L'engrenage encore !

Peut-on encore discuter avec le fanatique ? le fou de dieu ? N'est-il pas déjà trop tard ? Voltaire use de la métaphore de la maladie, de la fièvre : itérative impuissance de la raison à entendre l'irrationnel. Il est tellement plus simple d'entendre sous la folie ce que nous ne parvenons pas à comprendre ! ou sous l'aune du Mal - ce qui, au reste, revient au même. Passion maladive, inclination que par faiblesse nous ne parviendrions plus ni à maîtriser, ni même à seulement modérer ?

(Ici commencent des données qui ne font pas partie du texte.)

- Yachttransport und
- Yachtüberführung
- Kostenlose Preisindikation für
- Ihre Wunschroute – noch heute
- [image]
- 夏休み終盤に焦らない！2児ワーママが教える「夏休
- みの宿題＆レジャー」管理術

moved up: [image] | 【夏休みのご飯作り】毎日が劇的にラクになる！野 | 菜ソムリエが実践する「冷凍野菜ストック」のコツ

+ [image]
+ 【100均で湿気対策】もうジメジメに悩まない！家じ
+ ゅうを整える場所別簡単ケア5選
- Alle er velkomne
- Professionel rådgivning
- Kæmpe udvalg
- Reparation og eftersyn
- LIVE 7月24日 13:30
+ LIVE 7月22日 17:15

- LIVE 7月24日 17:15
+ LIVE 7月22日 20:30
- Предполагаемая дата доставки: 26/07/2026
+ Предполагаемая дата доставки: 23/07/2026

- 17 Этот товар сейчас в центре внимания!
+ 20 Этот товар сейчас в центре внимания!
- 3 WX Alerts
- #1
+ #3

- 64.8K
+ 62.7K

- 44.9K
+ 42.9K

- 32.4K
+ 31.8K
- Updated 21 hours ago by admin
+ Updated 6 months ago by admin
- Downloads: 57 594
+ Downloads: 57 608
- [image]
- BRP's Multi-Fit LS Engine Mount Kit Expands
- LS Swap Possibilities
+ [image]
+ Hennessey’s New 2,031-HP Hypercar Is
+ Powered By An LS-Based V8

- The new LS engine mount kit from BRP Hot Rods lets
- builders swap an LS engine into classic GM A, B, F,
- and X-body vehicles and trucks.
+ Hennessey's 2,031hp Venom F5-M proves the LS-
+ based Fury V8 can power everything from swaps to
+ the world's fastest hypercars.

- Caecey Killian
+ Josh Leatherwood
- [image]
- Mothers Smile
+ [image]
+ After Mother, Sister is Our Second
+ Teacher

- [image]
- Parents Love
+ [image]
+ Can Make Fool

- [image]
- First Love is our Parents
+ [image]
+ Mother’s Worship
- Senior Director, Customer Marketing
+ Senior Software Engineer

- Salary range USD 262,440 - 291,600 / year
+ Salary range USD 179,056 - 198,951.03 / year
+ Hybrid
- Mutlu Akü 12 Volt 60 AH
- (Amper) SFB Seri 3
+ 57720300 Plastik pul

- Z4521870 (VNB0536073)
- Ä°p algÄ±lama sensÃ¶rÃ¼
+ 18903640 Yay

Ni le soleil ni la mort ne se peuvent regarder en face Je crois plutôt qu'il s'agit de posture : on ne discute pas avec l'absolu qui implique écoute donc obéissance. Qui le contemple est pétrifié et même Moïse n'entrevit que la nuque de Dieu ! Même Moïse, pourfend et massacre à sa descente du Sinaï. On ne côtoie pas l'absolu impunément. On ne mégote ni avec Dieu ni avec Diable. Sans doute sommes-nous de constitution trop débiles pour souffrir l'absolu. Condamnés que nous sommes d'errer entre ces deux bornes, entre ces deux extrêmes.